How yield components vary
By Tim Martinson
The 2021 growing season in New York has been a moderately warm one (so far), but one with ample moisture, and frequent rain events. Bloom was about one week early in many parts of NY. And last winter was mild, with negligible amounts of winter injury. These ingredients and some early crop estimates in Western NY, reported by Jennifer Russo, Lake Erie Regional Grape Extension Program, suggest that many growers will experience a heavier-than average crop in 2021.

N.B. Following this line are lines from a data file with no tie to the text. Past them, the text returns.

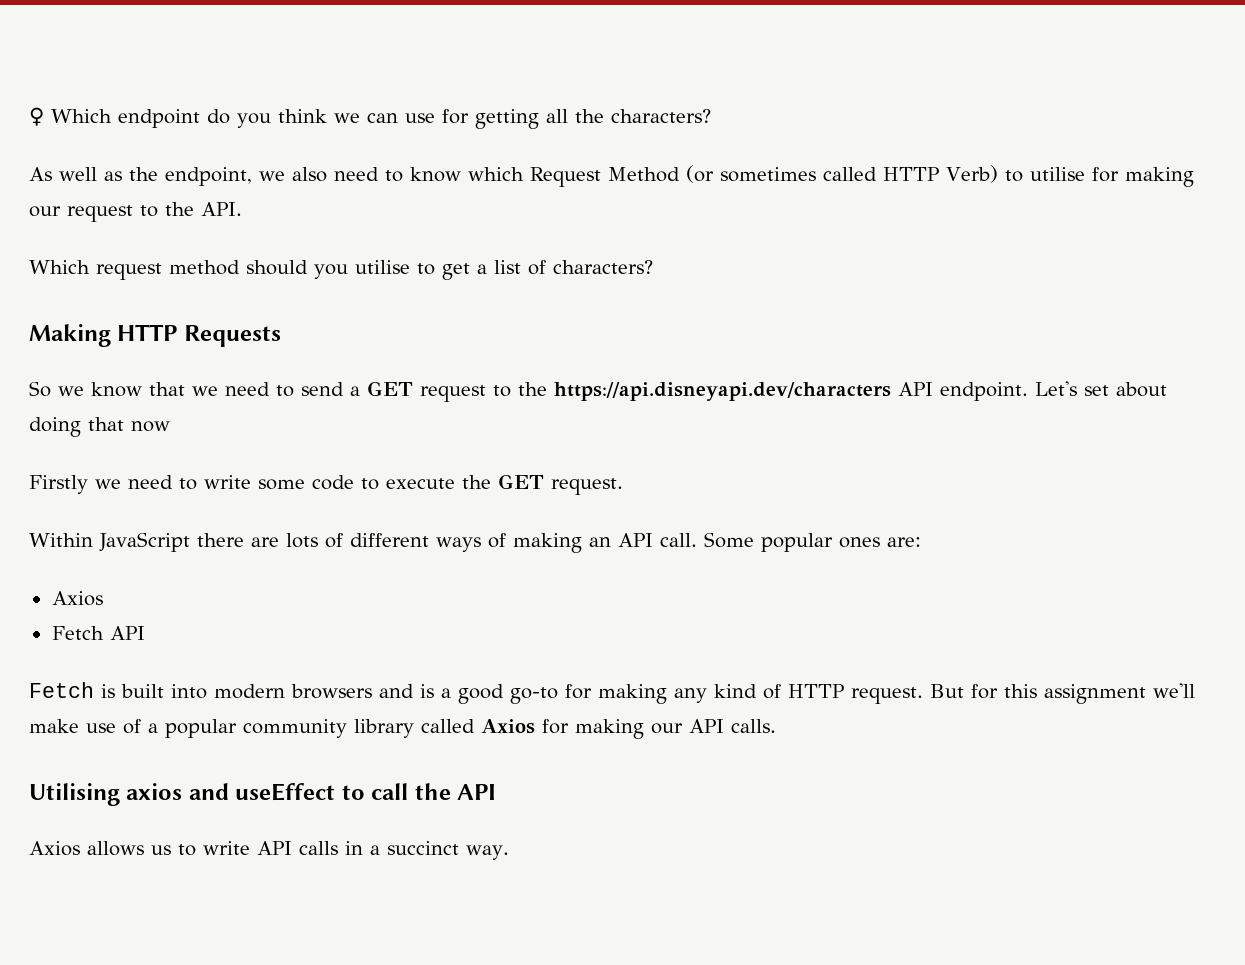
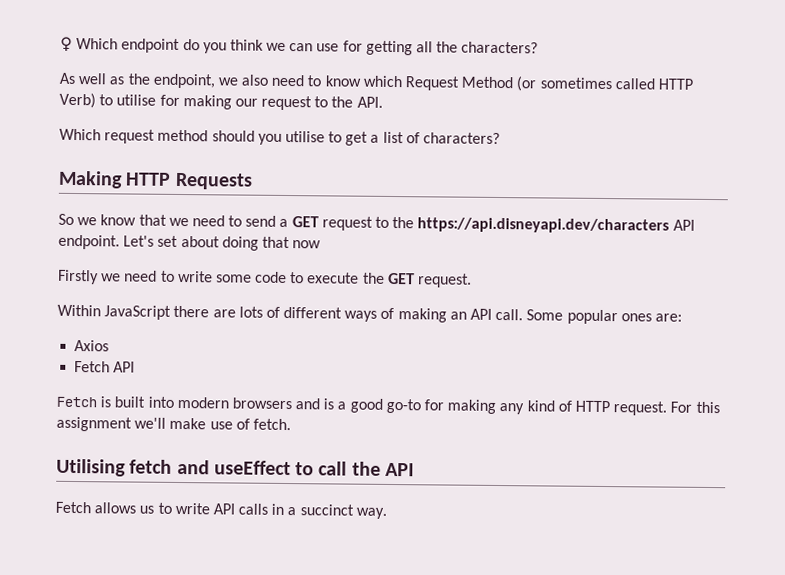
- But for this assignment we'll make use of a popular community library called Axios for making our API calls.
+ For this assignment we'll make use of fetch.
- Utilising axios and useEffect to call the API
+ Utilising fetch and useEffect to call the API
- Axios allows us to write API calls in a succinct way.
+ Fetch allows us to write API calls in a succinct way.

Concord Crop Estimates. Jennifer’s review of 182 crop estimation blocks (Table 1), showed that half of the 182 blocks surveyed had projected yields of over 9 T/acre, with 19% estimated at 16 Tons/acre and higher.
Table 1. The Lake Erie Regional Grape Program Beltwide Concord Grape Crop Estimation percentage of total samples. Source: NY & PA Lake Erie Regional Grape Program weekly Crop Update, July 22, 2021
For Concords, mid-season crop estimation with mechanical harvesters is an accepted and common practice. It ties in with mechanical pruning to a standard ‘node number’ (often 120 nodes), along with later crop adjustment through mid-summer mechanical crop thinning to prevent overcropping if needed – and adjust to weather conditions while meeting processors’ maturity standards.
For growers of other hybrid and vinifera wine grapes, we don’t have a huge database of crop estimates – but observations tend to point to a large crop this year. For some, it seems like a possible repeat of 2017, when fruitful buds, exceptional fruit set, and ample moisture led to a huge crop – in some cases 30% above what growers had estimated.
So what distinguishes a ‘heavy crop year’ from an ‘average’ or ‘small crop’ year? Part of the answer is how different yield components combine to produce the final crop.
Yield and its components
Total yield is made up of several components:
- The number of vines per acre
- The number of clusters per vine
- How much the clusters weigh
Cluster weight is further composed of two elements:
- The number of berries per cluster
- Berry weight
With the possible exception of vines per acre, which is a fixed number (but there are skips and vine mortality that need to be taken into account), the yield components – clusters/vine, berries/cluster, and berry weight, vary from year to year. So how much do they vary and how much does each component contribute to the final yield?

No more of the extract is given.